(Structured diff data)
Start of Block
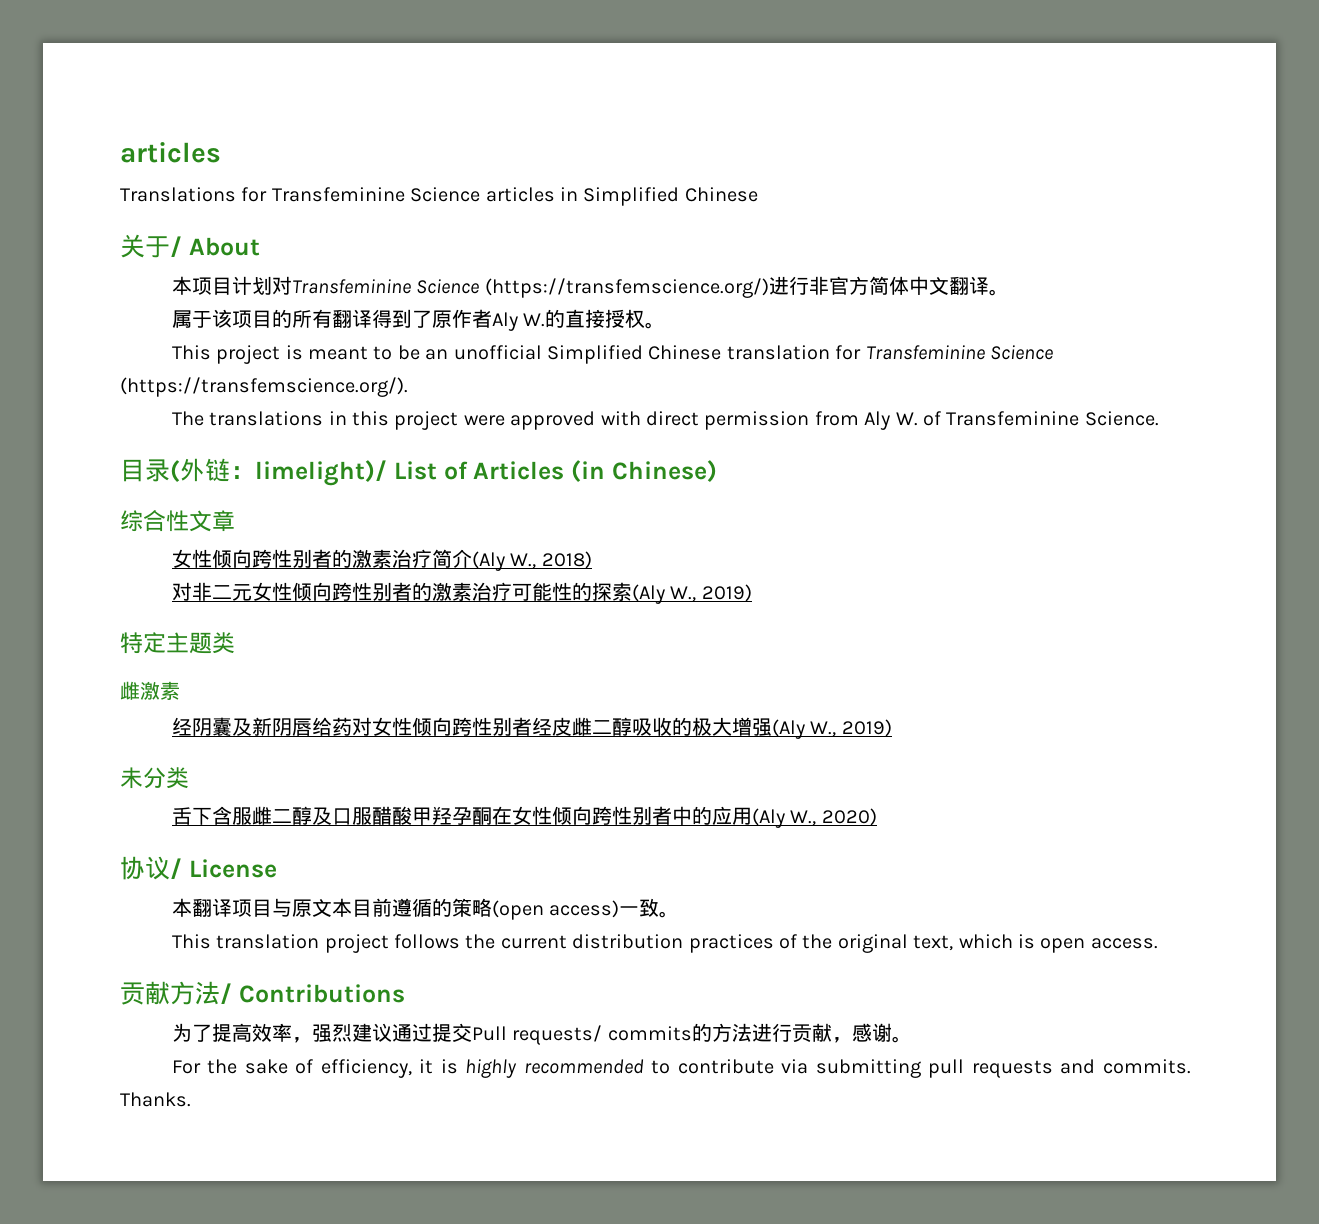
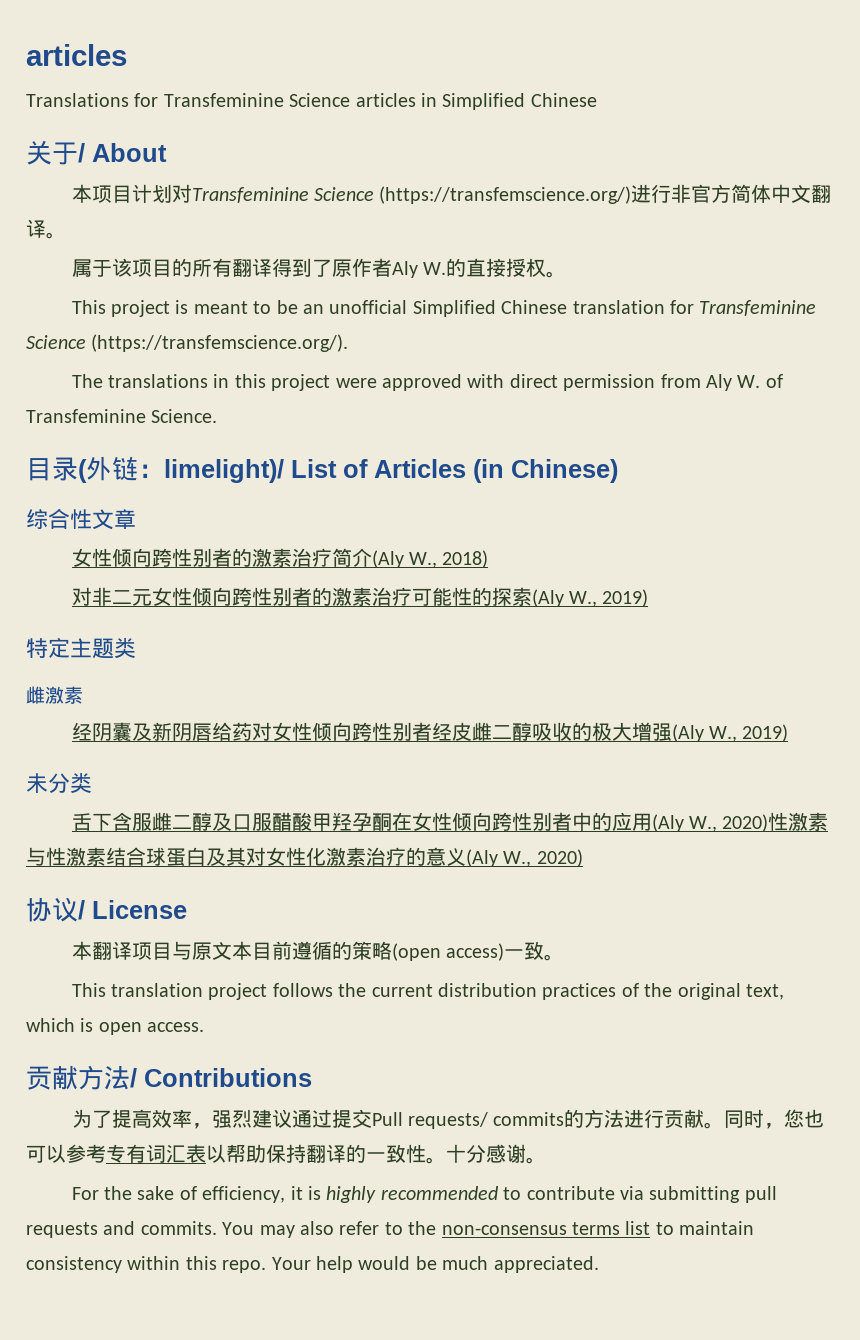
- 舌下含服雌二醇及口服醋酸甲羟孕酮在女性倾向跨性别者中的应用(Aly W., 2020)
+ 舌下含服雌二醇及口服醋酸甲羟孕酮在女性倾向跨性别者中的应用(Aly W., 2020)性激素与性激素结合球蛋白及其对女性化激素治疗的意义(Aly W., 2020)
- 为了提高效率，强烈建议通过提交Pull requests/ commits的方法进行贡献，感谢。
+ 为了提高效率，强烈建议通过提交Pull requests/ commits的方法进行贡献。同时，您也可以参考专有词汇表以帮助保持翻译的一致性。十分感谢。
- Thanks.
+ You may also refer to the non-consensus terms list to maintain consistency within this repo. Your help would be much appreciated.

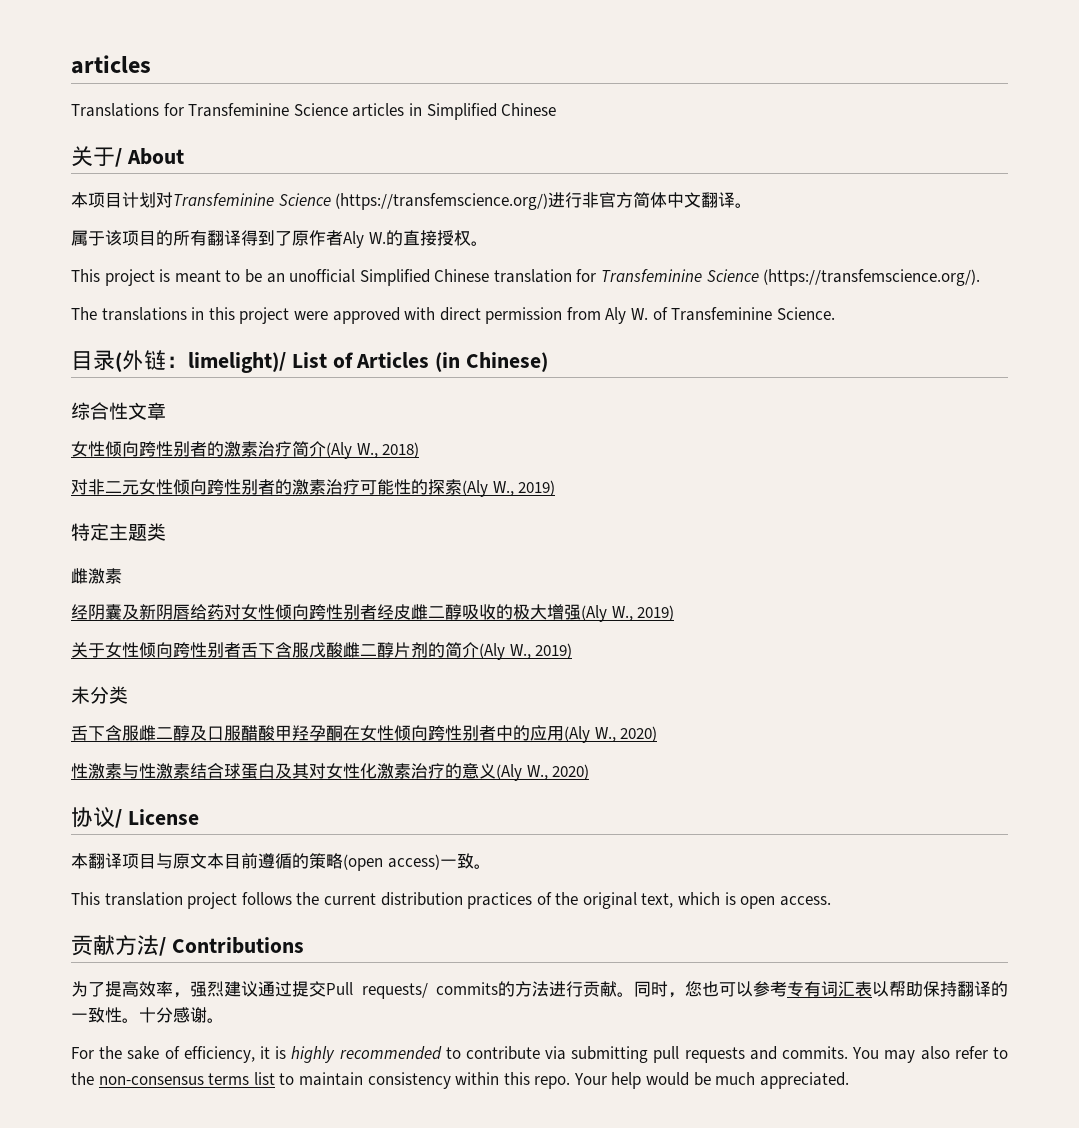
+ 关于女性倾向跨性别者舌下含服戊酸雌二醇片剂的简介(Aly W., 2019)
- 舌下含服雌二醇及口服醋酸甲羟孕酮在女性倾向跨性别者中的应用(Aly W., 2020)性激素与性激素结合球蛋白及其对女性化激素治疗的意义(Aly W., 2020)
+ 舌下含服雌二醇及口服醋酸甲羟孕酮在女性倾向跨性别者中的应用(Aly W., 2020)
+ 性激素与性激素结合球蛋白及其对女性化激素治疗的意义(Aly W., 2020)

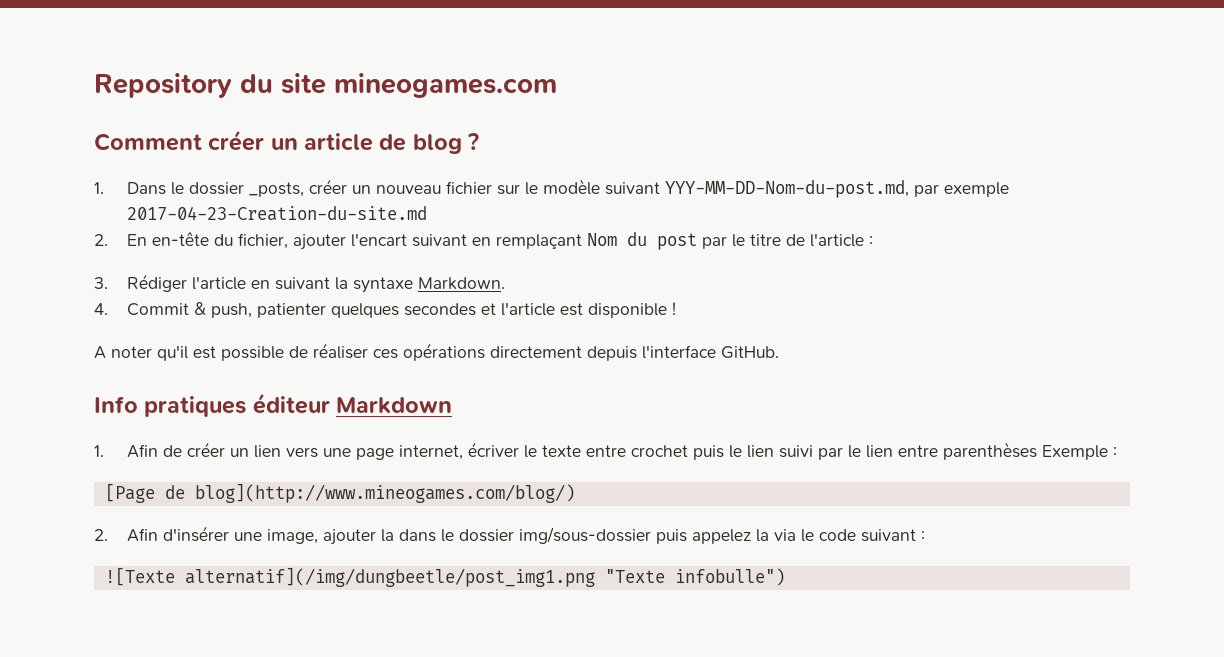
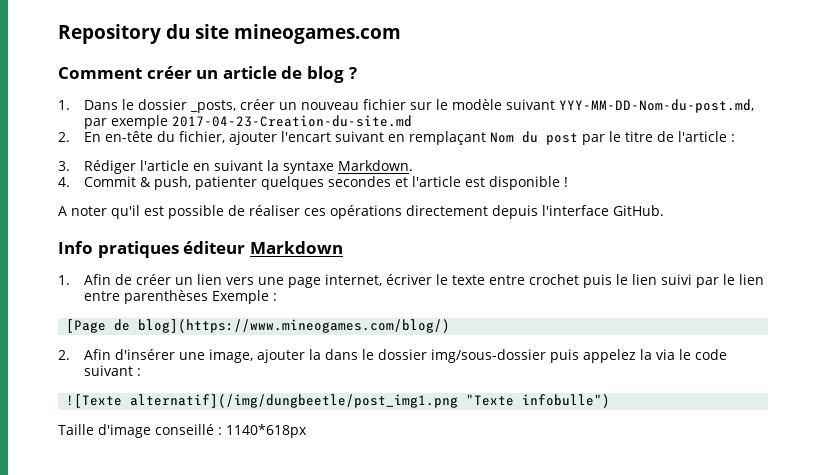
- [Page de blog](http://www.mineogames.com/blog/)
+ [Page de blog](https://www.mineogames.com/blog/)
+ Taille d'image conseillé : 1140*618px

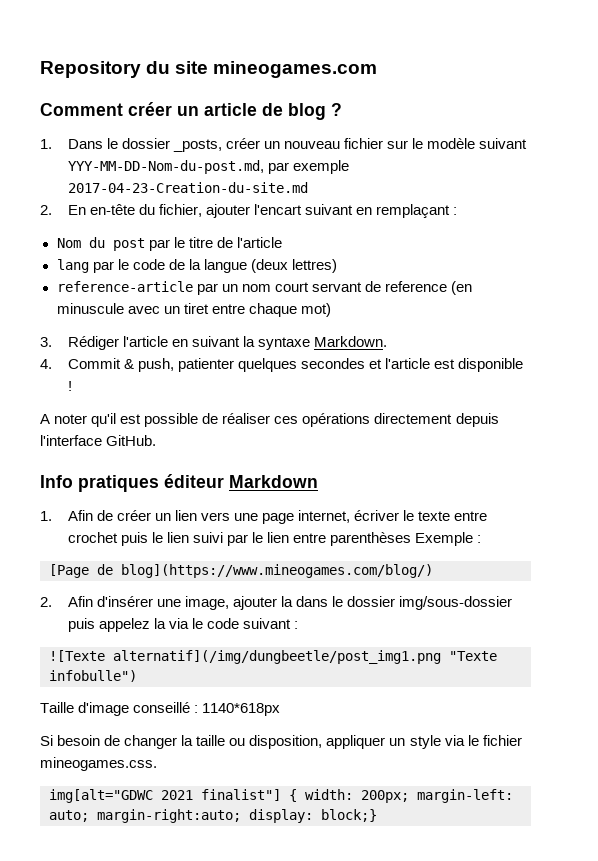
- 2. En en-tête du fichier, ajouter l'encart suivant en remplaçant Nom du post par le titre de l'article :
+ 2. En en-tête du fichier, ajouter l'encart suivant en remplaçant :
+ Nom du post par le titre de l'article
+ lang par le code de la langue (deux lettres)
+ reference-article par un nom court servant de reference (en minuscule avec un tiret entre chaque mot)
+ Si besoin de changer la taille ou disposition, appliquer un style via le fichier mineogames.css.
+ img[alt="GDWC 2021 finalist"] { width: 200px; margin-left: auto; margin-right:auto; display: block;}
End of Block
__Exercise instructions__
Nothing but an exact repeat of the records, pictures excluded, belongs in the answer.

__Task solution__
- 舌下含服雌二醇及口服醋酸甲羟孕酮在女性倾向跨性别者中的应用(Aly W., 2020)
+ 舌下含服雌二醇及口服醋酸甲羟孕酮在女性倾向跨性别者中的应用(Aly W., 2020)性激素与性激素结合球蛋白及其对女性化激素治疗的意义(Aly W., 2020)
- 为了提高效率，强烈建议通过提交Pull requests/ commits的方法进行贡献，感谢。
+ 为了提高效率，强烈建议通过提交Pull requests/ commits的方法进行贡献。同时，您也可以参考专有词汇表以帮助保持翻译的一致性。十分感谢。
- Thanks.
+ You may also refer to the non-consensus terms list to maintain consistency within this repo. Your help would be much appreciated.

+ 关于女性倾向跨性别者舌下含服戊酸雌二醇片剂的简介(Aly W., 2019)
- 舌下含服雌二醇及口服醋酸甲羟孕酮在女性倾向跨性别者中的应用(Aly W., 2020)性激素与性激素结合球蛋白及其对女性化激素治疗的意义(Aly W., 2020)
+ 舌下含服雌二醇及口服醋酸甲羟孕酮在女性倾向跨性别者中的应用(Aly W., 2020)
+ 性激素与性激素结合球蛋白及其对女性化激素治疗的意义(Aly W., 2020)

- [Page de blog](http://www.mineogames.com/blog/)
+ [Page de blog](https://www.mineogames.com/blog/)
+ Taille d'image conseillé : 1140*618px

- 2. En en-tête du fichier, ajouter l'encart suivant en remplaçant Nom du post par le titre de l'article :
+ 2. En en-tête du fichier, ajouter l'encart suivant en remplaçant :
+ Nom du post par le titre de l'article
+ lang par le code de la langue (deux lettres)
+ reference-article par un nom court servant de reference (en minuscule avec un tiret entre chaque mot)
+ Si besoin de changer la taille ou disposition, appliquer un style via le fichier mineogames.css.
+ img[alt="GDWC 2021 finalist"] { width: 200px; margin-left: auto; margin-right:auto; display: block;}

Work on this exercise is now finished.